# General cubic: find condition given slope of tangent at inflection

#### Harry_the_cat

##### Senior Member
Nice question! What have you tried?

• topsquark

#### Subhotosh Khan

##### Super Moderator
Staff member

Yes and I'm stuck
You must have "started" to get stuck. Where exactly are you stuck? Do you understand the terms:

cubic function, slope of the tangent and point of inflection?

If yes - how the"slope of a tangent" and "point of inflection" are related?

• JeffM

#### MethMath11

##### Junior Member
You must have "started" to get stuck. Where exactly are you stuck?
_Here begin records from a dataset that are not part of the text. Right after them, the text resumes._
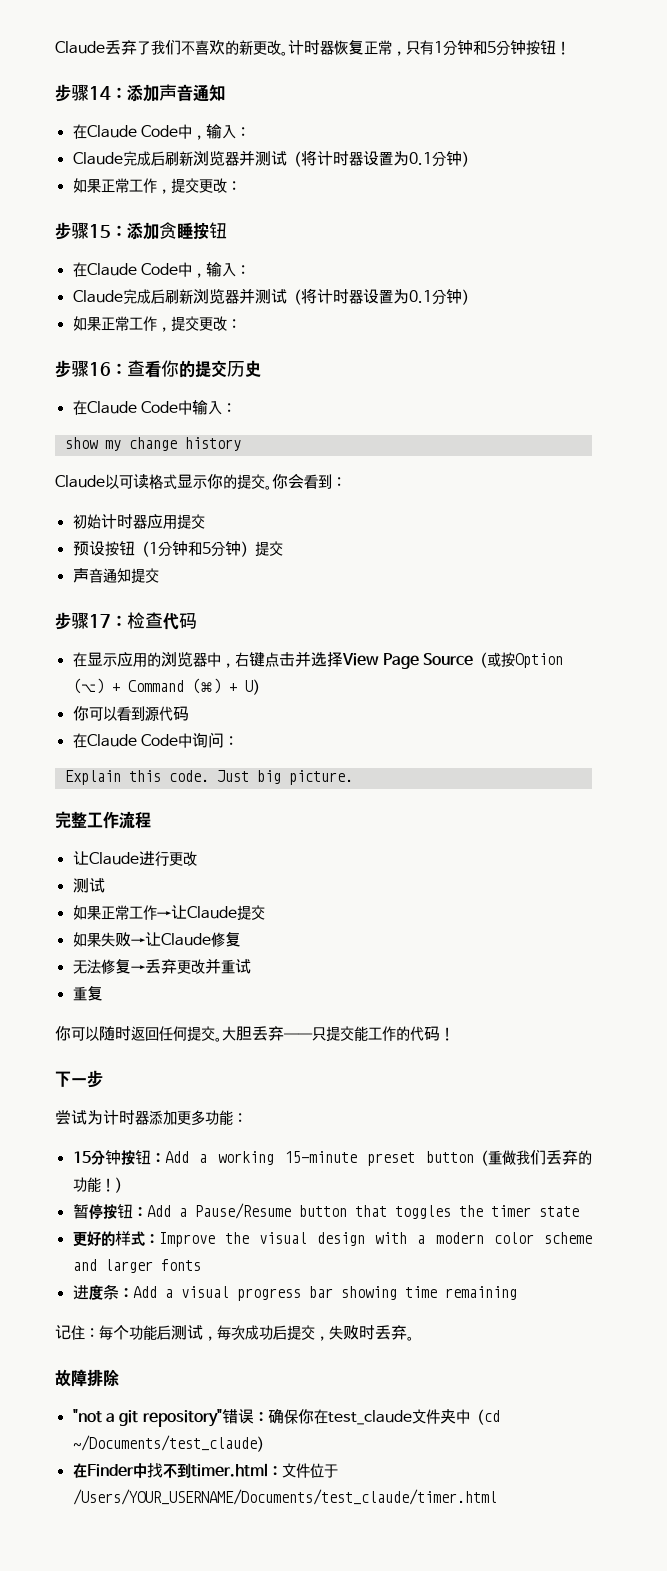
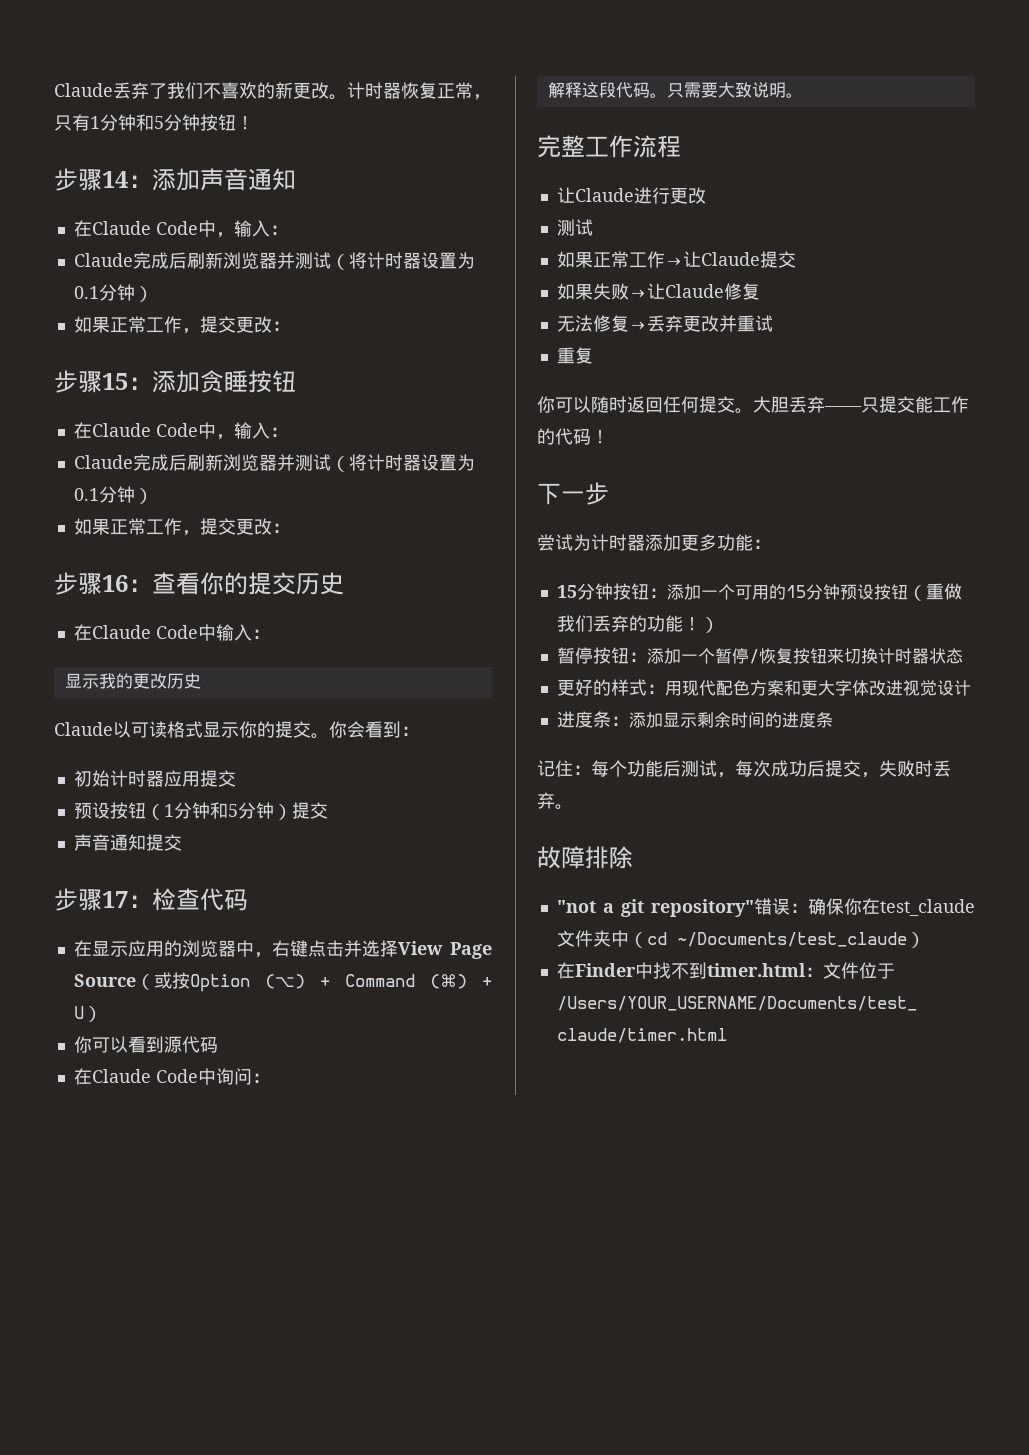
- show my change history
+ 显示我的更改历史
- Explain this code. Just big picture.
+ 解释这段代码。只需要大致说明。
- 15分钟按钮：Add a working 15-minute preset button（重做我们丢弃的功能！）
+ 15分钟按钮：添加一个可用的15分钟预设按钮（重做我们丢弃的功能！）
- 暂停按钮：Add a Pause/Resume button that toggles the timer state
- 更好的样式：Improve the visual design with a modern color scheme and larger fonts
- 进度条：Add a visual progress bar showing time remaining
+ 暂停按钮：添加一个暂停/恢复按钮来切换计时器状态
+ 更好的样式：用现代配色方案和更大字体改进视觉设计
+ 进度条：添加显示剩余时间的进度条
Do you understand the terms:

cubic function, slope of the tangent and point of inflection?

If yes - how the"slope of a tangent" and "point of inflection" are related?
The relation between gradient and point of inflection, if there's any link for me to learn, please do ask. So far, my teacher only told me how to get the (x,y) of a point of inflection, but never told me that part

#### MethMath11

##### Junior Member
You must have "started" to get stuck. Where exactly are you stuck? Do you understand the terms:

cubic function, slope of the tangent and point of inflection?
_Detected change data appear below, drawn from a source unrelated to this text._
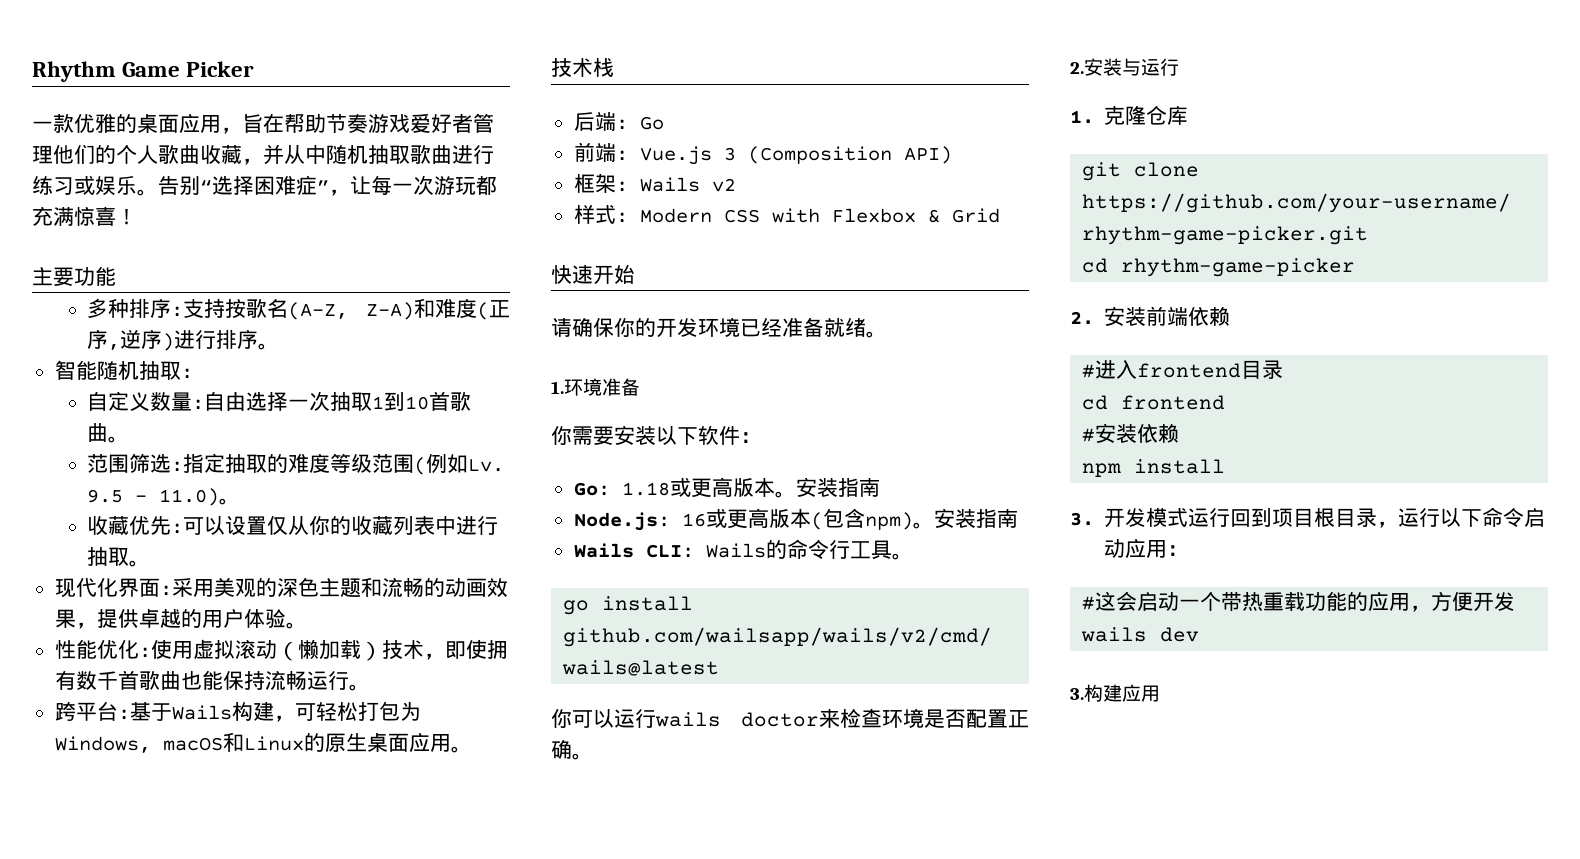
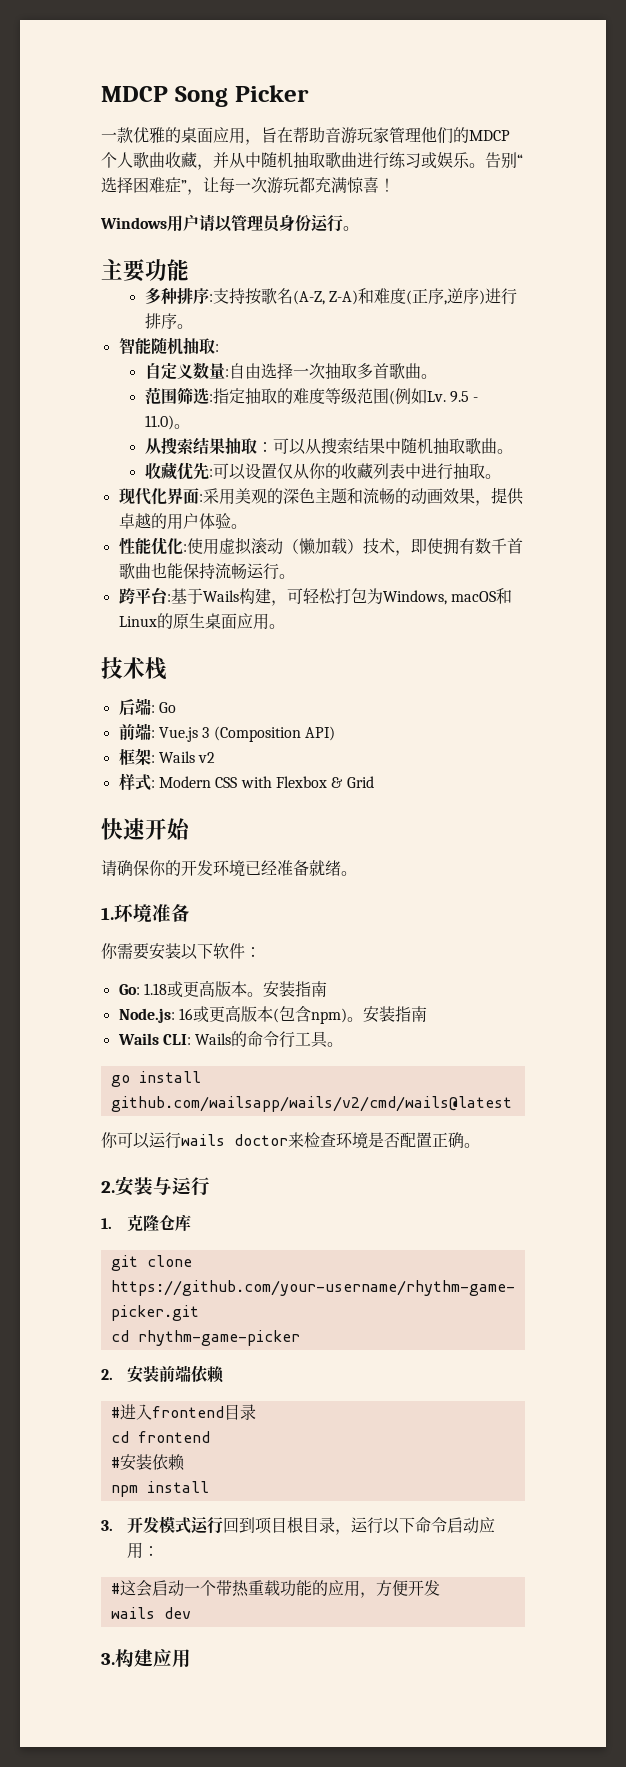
- Rhythm Game Picker
+ MDCP Song Picker
- 一款优雅的桌面应用，旨在帮助节奏游戏爱好者管理他们的个人歌曲收藏，并从中随机抽取歌曲进行练习或娱乐。
+ 一款优雅的桌面应用，旨在帮助音游玩家管理他们的MDCP个人歌曲收藏，并从中随机抽取歌曲进行练习或娱乐。
+ Windows用户请以管理员身份运行。
- 自定义数量:自由选择一次抽取1到10首歌曲。
+ 自定义数量:自由选择一次抽取多首歌曲。
+ 从搜索结果抽取：可以从搜索结果中随机抽取歌曲。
If yes - how the"slope of a tangent" and "point of inflection" are related?
Is it the y-y1 = m(x-x1) ?

#### pka

##### Elite Member
Tell us the x value at the point of inflection.

#### Subhotosh Khan

##### Super Moderator
Staff member
What is the definition of point of inflection of a curve?

#### Subhotosh Khan

##### Super Moderator
Staff member
Is it the y-y1 = m(x-x1) ?
Please define y1 and x1 and m in the context of the problem given.

#### JeffM

##### Elite Member
The relation between gradient and point of inflection, if there's any link for me to learn, please do ask. So far, my teacher only told me how to get the (x,y) of a point of inflection, but never told me that part
You have not answered the questions posed by Subhotosh. He is trying to get you to think about applying what you have learned to a new situation.

#### MethMath11

##### Junior Member
Please define y1 and x1 and m in the context of the problem given.
We got the X from Y'' = 0 and the y after you substitute the X with the one you get from Y'' = 0 , CMIIWR

#### Subhotosh Khan

##### Super Moderator
Staff member
We got the X from Y'' = 0 and the y after you substitute the X with the one you get from Y'' = 0 , CMIIWR

#### Harry_the_cat

##### Senior Member
OK so far so good.
Although you don't need to find the y-value of the point of inflection so your last line is unnecessary to answer the question.

You have correctly found the x-coordinate of the POI ie x = -b/3a.

You are told that the slope of the tangent at the POI is 2c.

The slope of the tangent at any point is found by substituting the x-value into the expression for y'.

So forgetting about the 2c at the moment, what is the slope of the tangent when x = -b/2a ?

Then what do you do?

#### Harry_the_cat

##### Senior Member
Is it the y-y1 = m(x-x1) ?
You could use this to find the equation of the tangent but you're not asked for that.

#### MethMath11

##### Junior Member
OK so far so good.
Although you don't need to find the y-value of the point of inflection so your last line is unnecessary to answer the question.

You have correctly found the x-coordinate of the POI ie x = -b/3a.

You are told that the slope of the tangent at the POI is 2c.

The slope of the tangent at any point is found by substituting the x-value into the expression for y'.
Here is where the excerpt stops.